Please Help: Completely Mind Fucked Myself Over A Girl I Haven't Seen In Years

9 posts in this topic

I feel like I've gone mental or insane because all of this is just not logical or rational in any sort of way. It's just weird. Really fucking weird. But I'd love some advice because trying to think myself out of this 'situation' on my own hasn't worked. I want a solution because this is ridiculous. 

Here we go:

I haven't seen this particular girl in 5 years. 5 years. I'm 22, btw. 

I only knew her for a year, but in that year we were really close as friends. Super close. And while we were close as friends for that year, I can honestly and truly say that I did not think of her in any romantic way whatsoever. Nor did I want anything romantic with her. Never even thought about the possibility of the two of us being sexual or romantic. She was just an awesome friend. 

But I left to pursue my education and we lost touch completely. 

I went through most of college without seeing her, and I went through three years of university without seeing her. So I've gone through at least a couple of stages in my life without seeing her. Adds up to 5 years in total. 

But about one year in to my first year at university, for some reason, for some reason that I don't know of, I started to think about her. I started thinking a lot about her. I was wondering how she was. I was wondering if she had a boyfriend. I started to fantasise about her. And as I kept thinking about her, my 'feelings' for her became stronger. Yes, that's right, my feelings for a girl became stronger even though at this particular point I hadn't seen her in about three years. 

But the thing is, in the three years prior to me developing 'feelings' for her, I did not think about her at all. At all. I couldn't care less what she was doing. Never came to my mind to think about her. She was a good friend that I lost in touch with, that was all. Then all of a sudden I started thinking about her. wtf?! 

But that's just the start of this weirdness. So I started thinking about her two years ago, and haven't stopped thinking about her since. I've pretty much fell in love with this idealised person I've created. The visions I'm having of the two of us aren't even compatible to how she was as a person. The visions and imaginations I've created are pretty much the me and this created person, but with the look of the girl I knew. I never knew her long enough or deep enough for my visions and imaginations to warrant such a high level person in my mind. 

That's pretty complicated so I'll say it again: For the last two years, I've been thinking, every single day, of the life I could have with this girl. A girl I haven't seen in 5 years. A girl I only knew for a year.  

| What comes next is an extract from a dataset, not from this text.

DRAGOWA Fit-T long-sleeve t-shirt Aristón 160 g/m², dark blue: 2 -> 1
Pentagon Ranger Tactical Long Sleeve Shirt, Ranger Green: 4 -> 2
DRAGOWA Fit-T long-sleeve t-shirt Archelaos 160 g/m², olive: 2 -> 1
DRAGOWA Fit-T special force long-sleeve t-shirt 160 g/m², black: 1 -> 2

I think of marrying her, having sex with her, having kids with her, etc. 

I don't even remember what she actually was like, in real life. All I know now is the persona I've created in my mind, with the face and body of this girl. And I'm infatuated with this person I've created in my mind. This person who is not real. 

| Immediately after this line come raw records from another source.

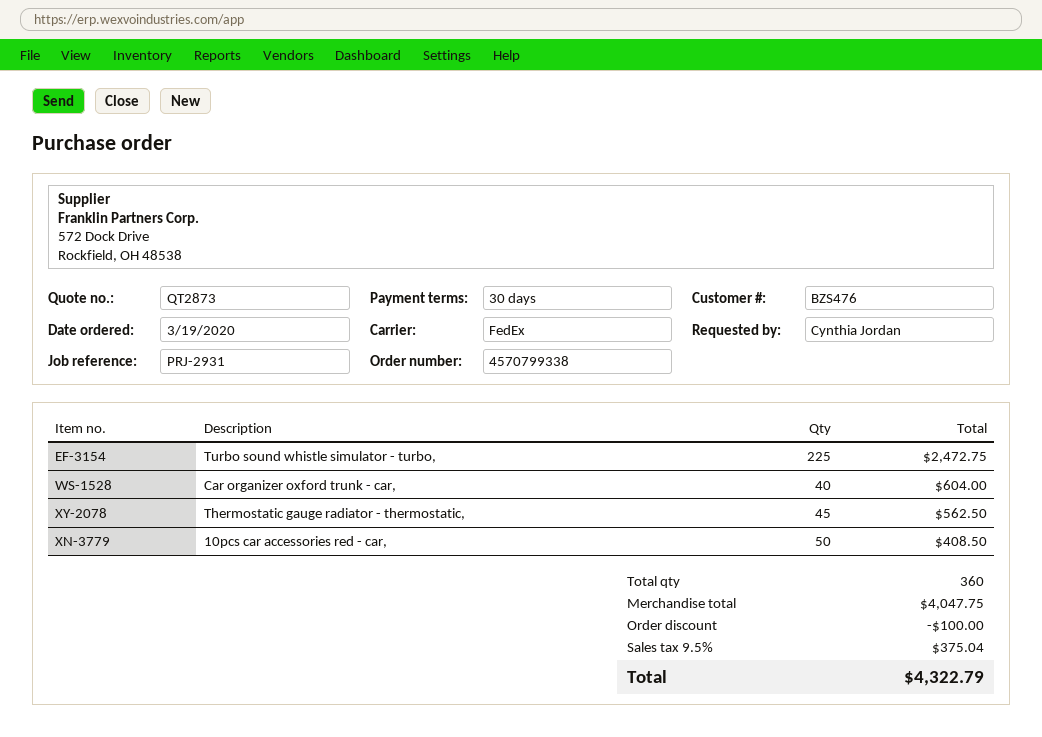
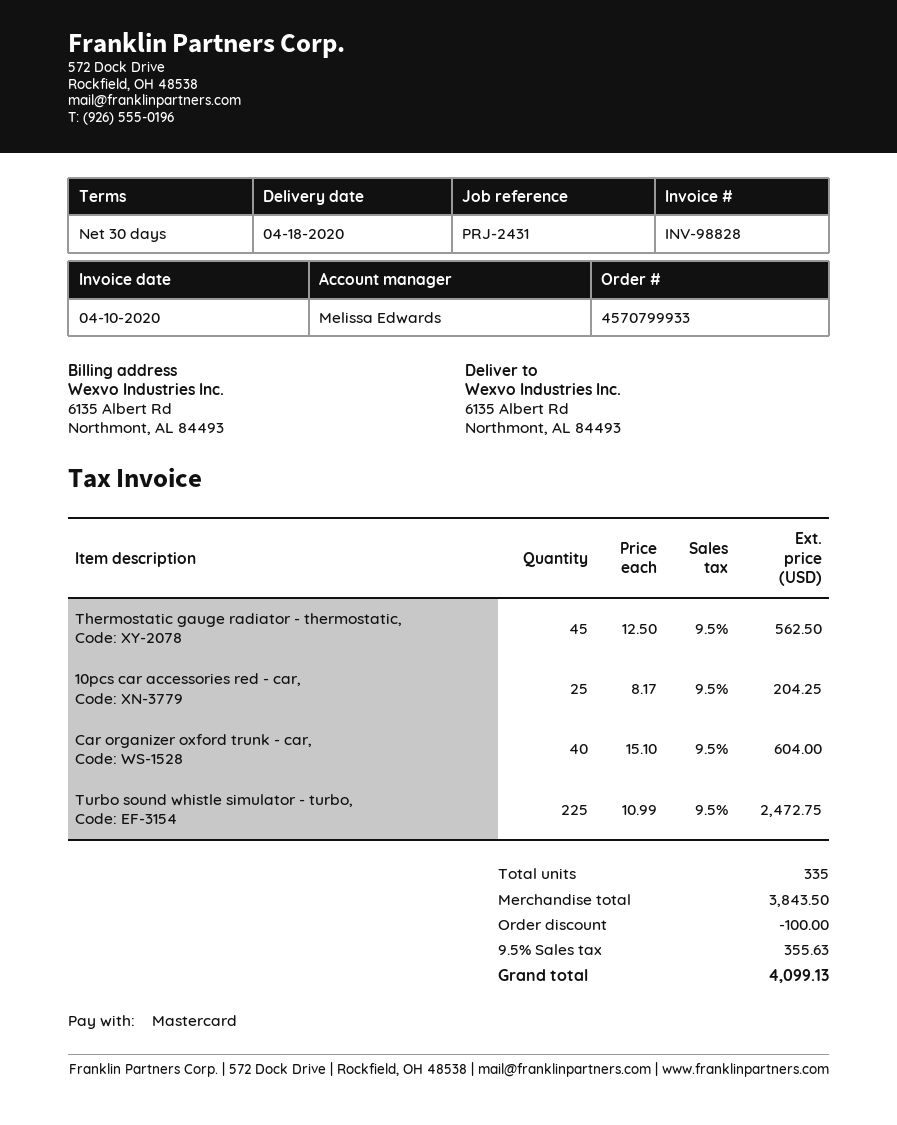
order number: 4570799338 -> 4570799933
reference: PRJ-2931 -> PRJ-2431
10pcs car accessories red - car,: 50 for 408.50 -> 25 for 204.25
total quantity: 360 -> 335
subtotal: 4047.75 -> 3843.50
tax: 9.5% = 375.04 -> 9.5% = 355.63
total: 4322.79 -> 4099.13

I have to add, because maybe this is relevant, that I've had zero experience with girls, and do not meet girls ever, pretty much. The stuff I do is mainly 'guy stuff'. I have had two short periods in these two years, where I've met two separate different girls, and started thinking about them and not the girl I knew 5 years ago. But after those periods ended, I went back to thinking about the old girl. 

Another twist to this silly story: The girl I've been 'pining' for is now getting married. Which is weird feeling for me. I know intellectually that the girl who is getting married is not the girl I've created in my mind, but because they look identical with the same face and body, I feel a little sad. But I also feel good at the same time because I know the guy she's marrying: he used to be my best friend. And he's a top bloke. So at the same time I'm happy for them, truly. But I'm also tremendously jealous of them. How they got their lives all sorted out. 

But the other thing is this: This period where I've been thinking and hoping to have this girl has been more than a little interesting in other ways. It got me to start reading books to improve myself so I can be worthy of her. It got me here, to actualized.org. It got me in to meditation. It got me in to reading books. It got me in to implementing good habits and removing bad habits. Basically, randomly pining over a girl that I hadn't seen in 5 years has gotten me in to personal development, because I wanted to improve myself to the level where I can be good enough for her. So I guess I have a lot to thank her for, or a lot to thank the 'her' in my mind that I've created. 

I think I have a reason for why this is happening: She was a really, really good friend. And I've been pretty lonely for the last few years, and definitely miss that feminine energy around me. She was a very feminine girl, and was really attractive. And I guess I miss having that. The two times I've had that feminine energy back in my life, I felt good, and didn't think about her for that period. 

But what do you think is going on?

Anyway, that's the story, pretty much. My dilemma is that, now that the real her is getting married, I still pine over her in my mind even though she's getting married and I haven't seen her in 5 years. Please advice me on how I can stop the nonsense.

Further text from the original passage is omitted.